The steam call to the boatswain is so common a sound on a steamship as to generally pass unnoticed. This call affected another besides the boatswain. A little night-gowned figure arose from an under berth in a saloon stateroom, and, with wide-open, staring eyes, groped its way to the deck, unobserved by the watchman. The white, bare little feet felt no cold as they pattered the planks of the deserted promenade, and the little figure had reached the steerage entrance by the time the captain and boatswain had reached the bridge.

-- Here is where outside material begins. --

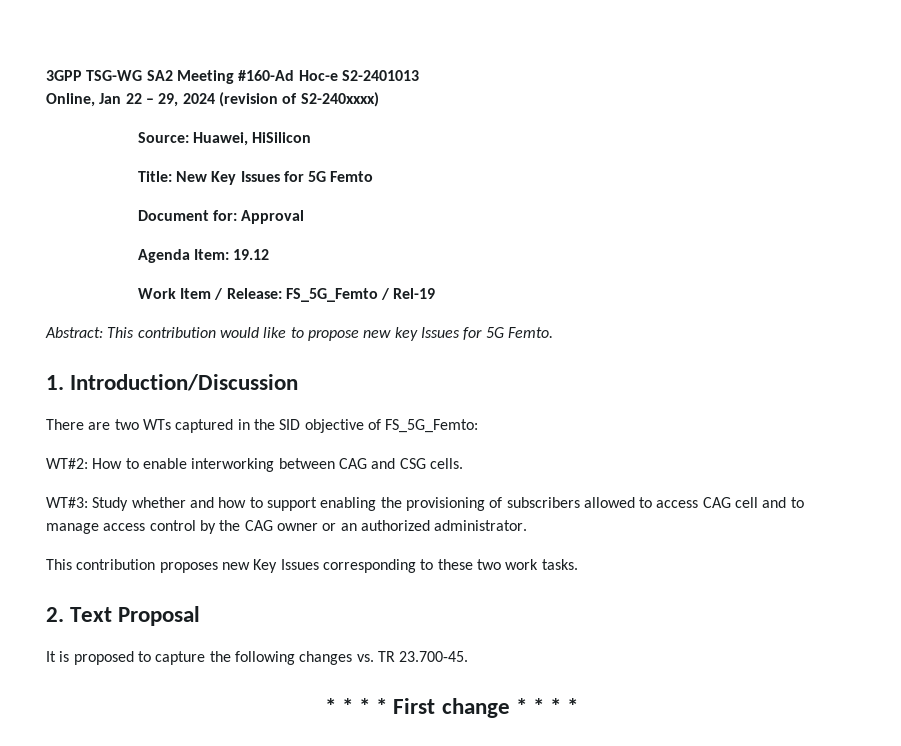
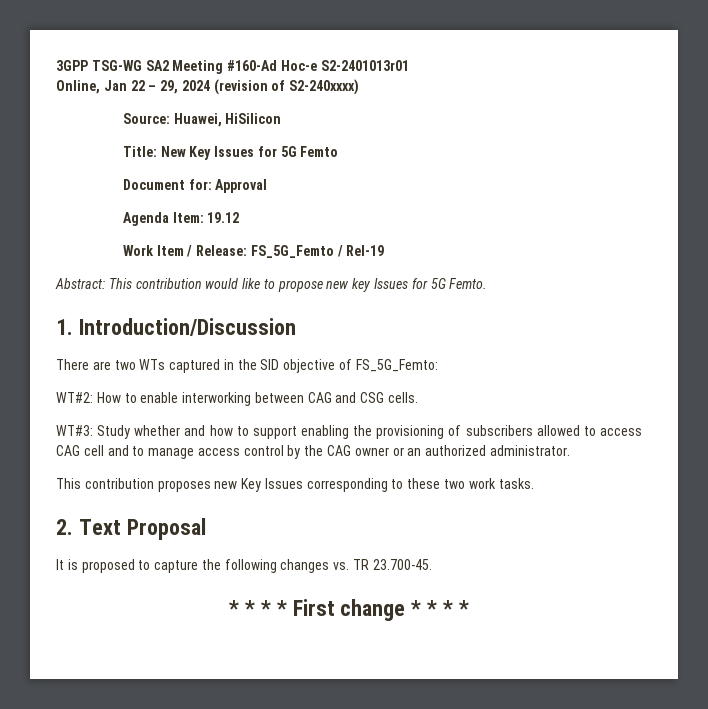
- 3GPP TSG-WG SA2 Meeting #160-Ad Hoc-e S2-2401013
+ 3GPP TSG-WG SA2 Meeting #160-Ad Hoc-e S2-2401013r01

“And they talk,” went on Rowland, as the three watched and listened; “of the wonderful love and care of a merciful God, who controls all things–who has given me my defects, and my capacity for loving, and then placed Myra Gaunt in my way. Is there mercy to me in this? As part of a great evolutionary principle, which develops the race life at the expense of the individual, it might be consistent with the idea of a God–a first cause. But does the individual who perishes, because unfitted to survive, owe any love, or gratitude to this God? He does not! On the supposition that He exists, I deny it! And on the complete lack of evidence that He does exist, I affirm to myself the integrity of cause and effect–which is enough to explain the Universe, and me. A merciful God–a kind, loving, just, and merciful God–” he burst into a fit of incongruous laughter, which stopped short as he clapped his hands to his stomach and then to his head. “What ails me?” he gasped; “I feel as though I had swallowed hot coals–and my head–and my eyes–I can’t see.” The pain left him in a moment and the laughter returned. “What’s wrong with the starboard anchor? It’s moving. It’s changing. It’s a–what? What on earth is it? On end–and the windlass–and the spare anchors–and the davits–all alive–all moving.”